For each of the following hydrocarbons, find i) the balanced chemical reaction equation when burned with oxygen, ii) the amount of energy released, in MJ, per kg of fuel, iii) the mass of CO2 released, in kg, per kg of fuel, and iv) the mass of CO2 produced per MJ of energy relased.

(a) Methane (CH4)

You will need the following enthalpies of formation: H◦ f,CO2 = −393.5 kJ/mol; H◦ f,H2O = −241.8 kJ/mol; H◦ f,CH4 = −74.9 kJ/mol; H◦ f,C3H8 = −103.9 kJ/mol; H◦ f,C16H34 = −456.0 kJ/mol. Note, water value assumes gaseous product.

I was looking for help on how to do parts iii and iv so that I may do the other fuels on my own. I already have parts i and ii.

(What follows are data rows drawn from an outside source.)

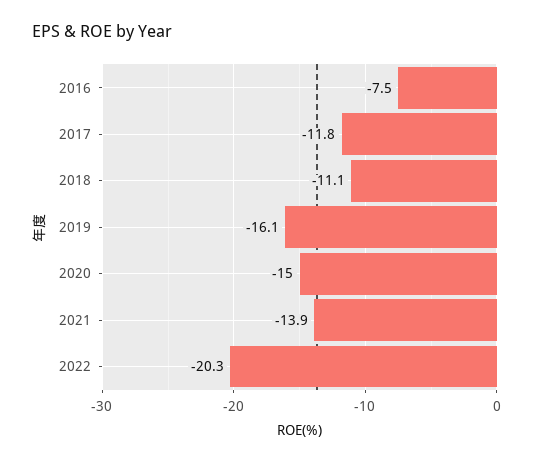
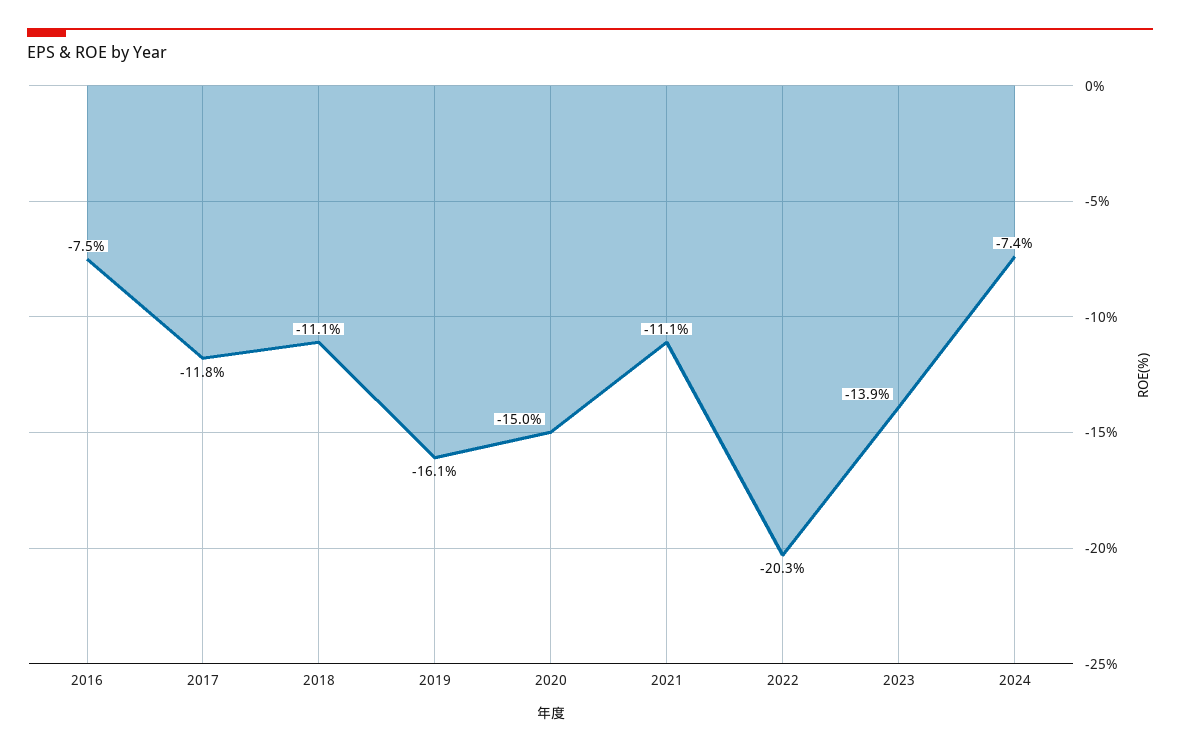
2021: -13.9 -> -11.1
2023: none -> -13.9
2024: none -> -7.4

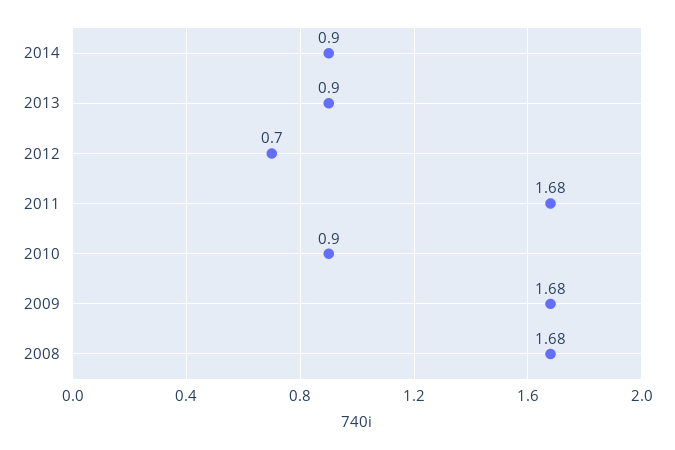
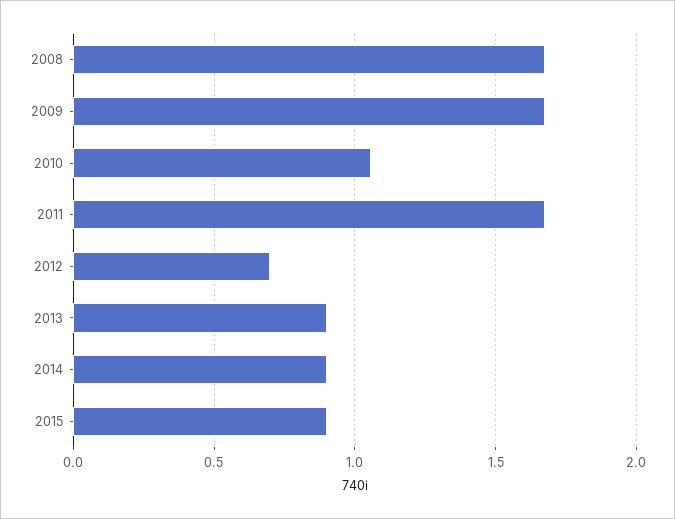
2010: 0.9 -> 1.05
2015: none -> 0.9

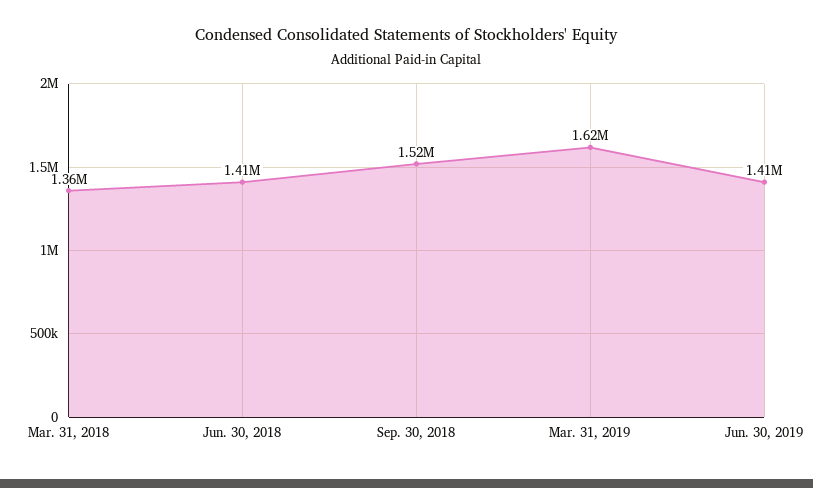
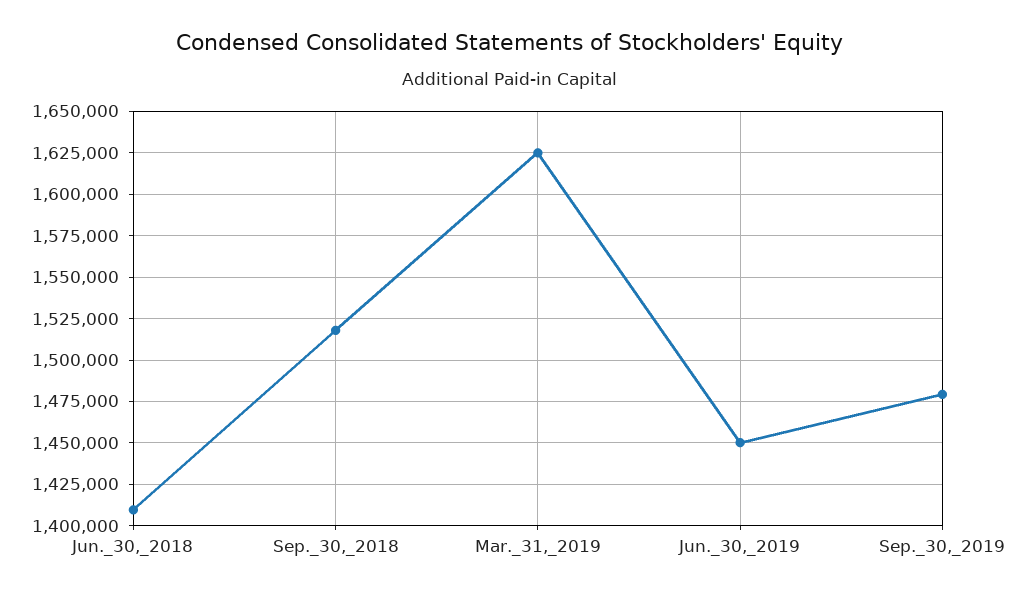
Mar. 31, 2018: 1360000 -> none
Jun. 30, 2019: 1410000 -> 1450000
Sep._30,_2019: none -> 1480000

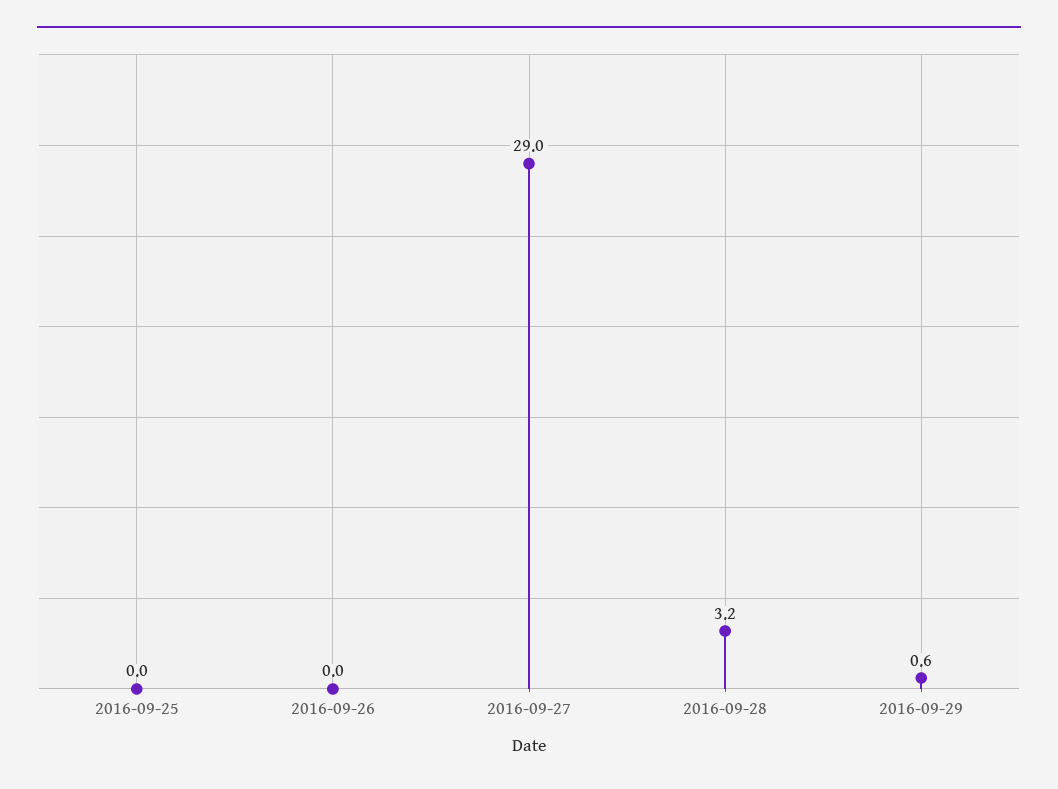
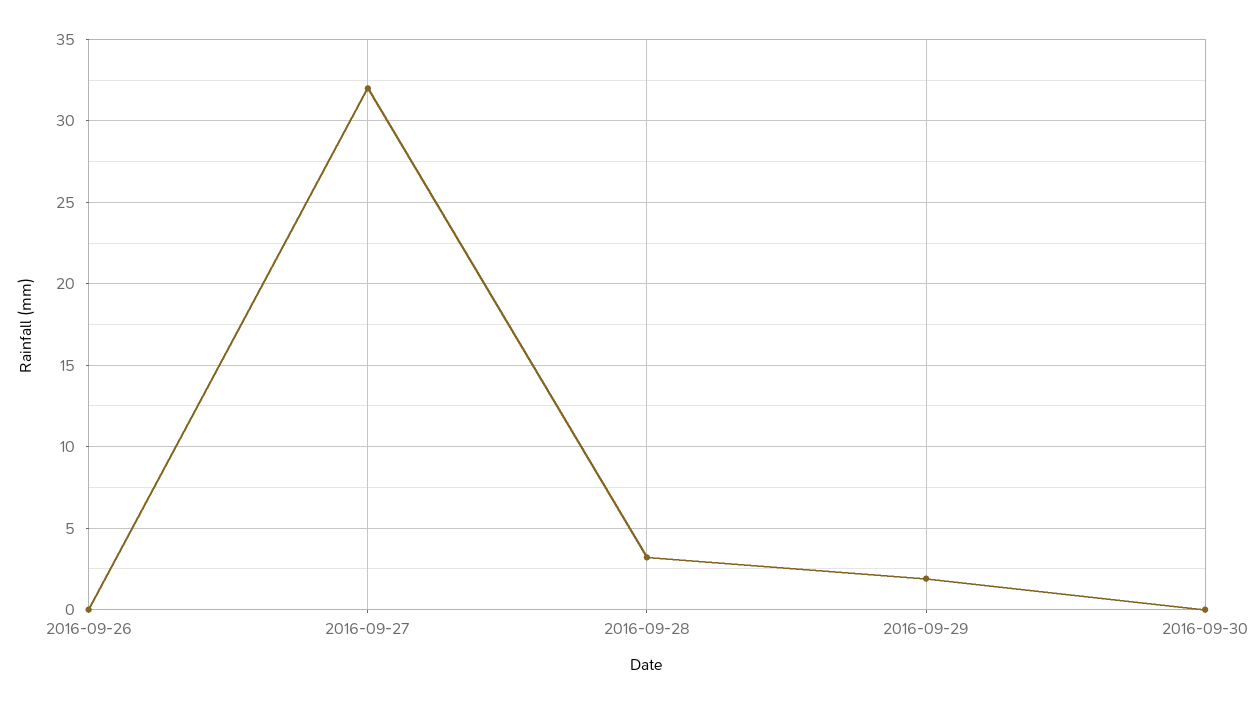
2016-09-25: 0 -> none
2016-09-27: 29 -> 32
2016-09-29: 0.6 -> 2
2016-09-30: none -> 0

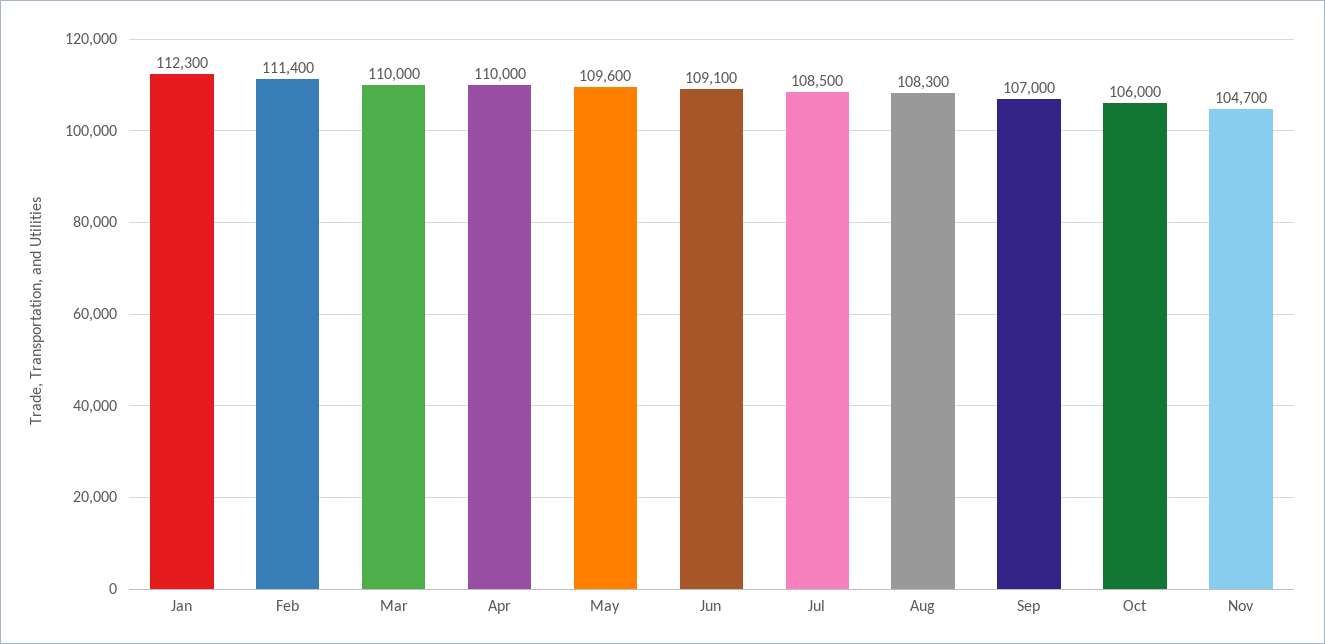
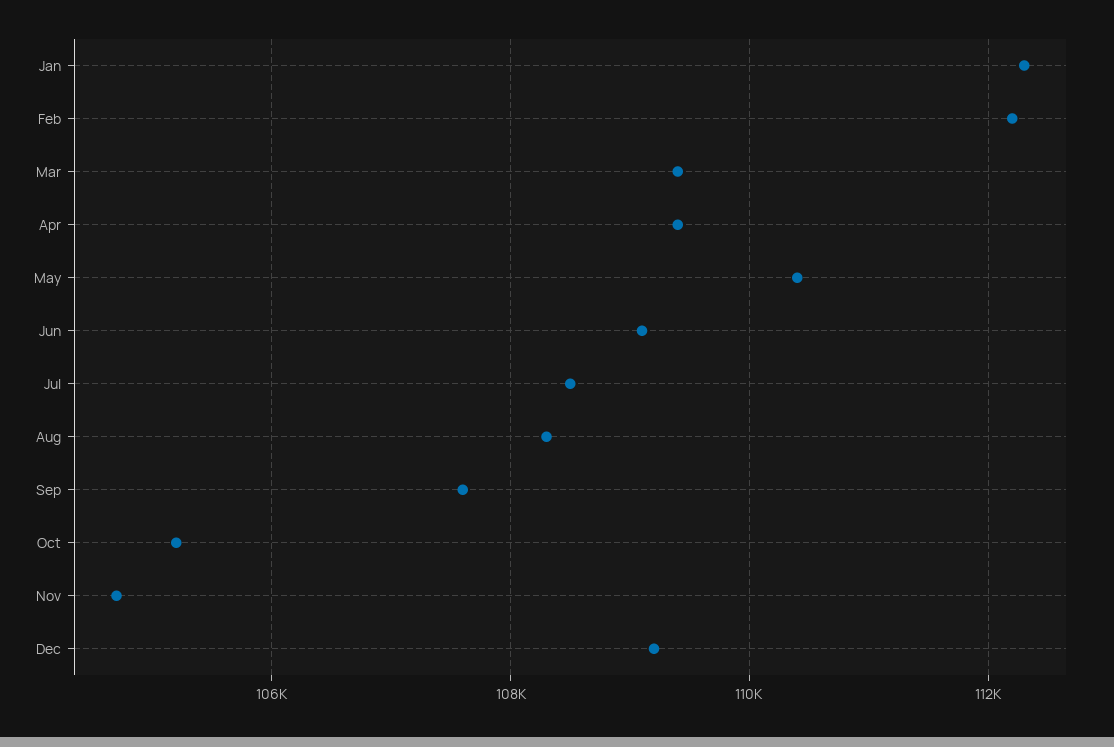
Feb: 111400 -> 112200
Mar: 110000 -> 109400
Apr: 110000 -> 109400
May: 109600 -> 110400
Sep: 107000 -> 107600
Oct: 106000 -> 105200
Dec: none -> 109200

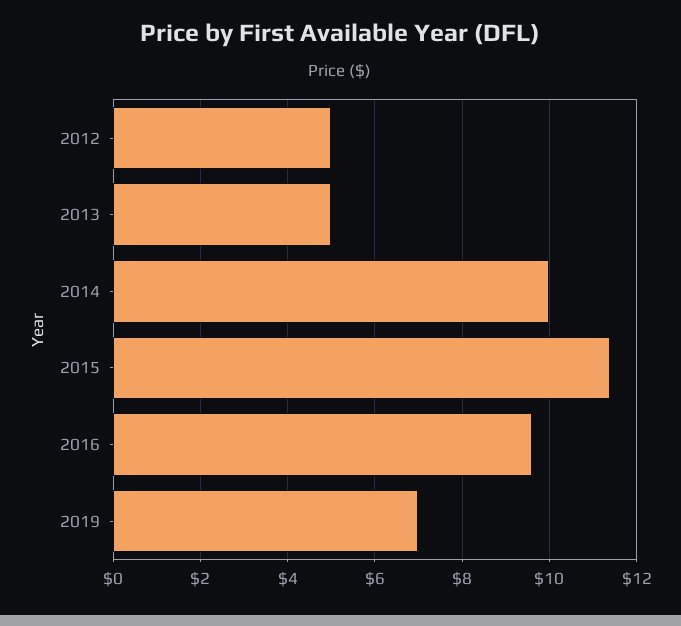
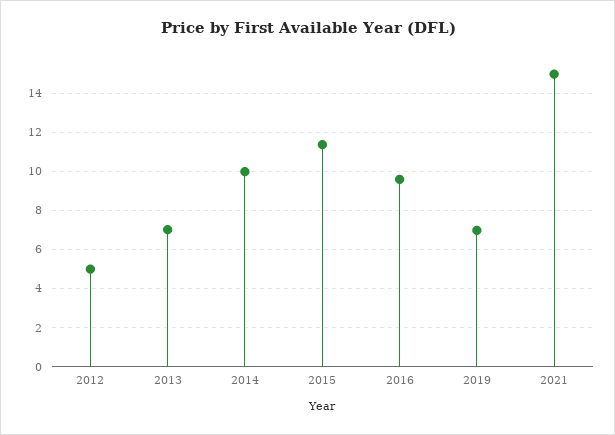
2013: 5 -> 7
2021: none -> 15

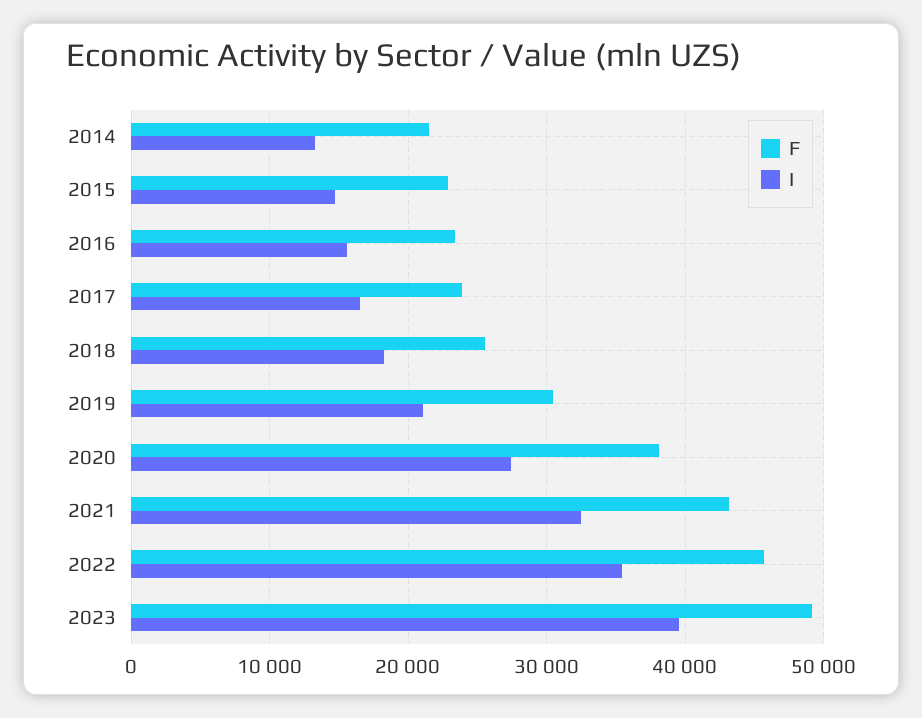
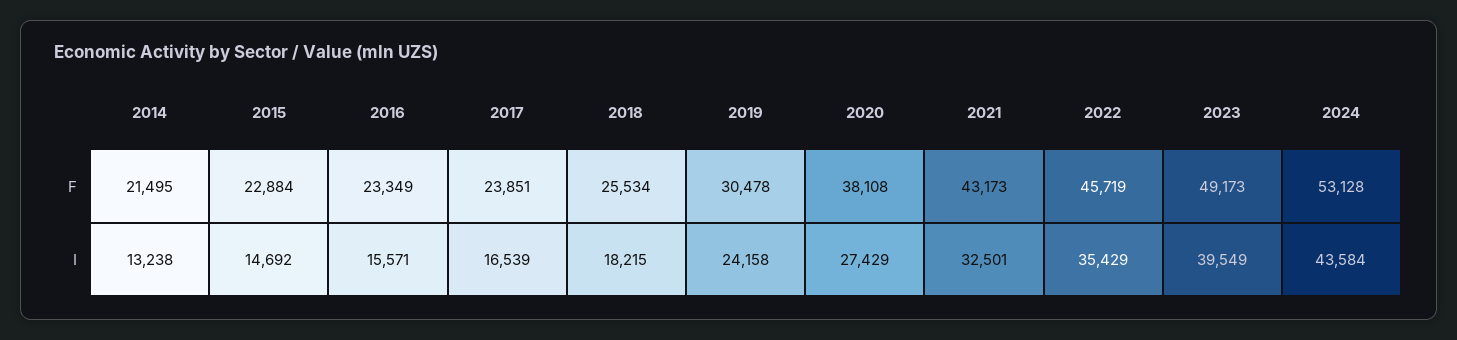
I, 2019: 21000 -> 24158
F, 2024: none -> 53128
I, 2024: none -> 43584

Thanks.

Expert Solution

combustion of methane CH4+ 2O2--------->CO2+ 2H2O

Basis : 1 mole of methane, heat of reaction = sum of enthalpy of products-sum of enthalpy of reactants

=1* enthalpy of formation of CO2+2* enthalpy of formation of H2O- { 1* enthalpy of formation of CH4+2* enthalpy of formation of O2), 1,2, 1 and 2 are stoichiometric coefficients of CO2, H2O, CH4 and O2 respectively.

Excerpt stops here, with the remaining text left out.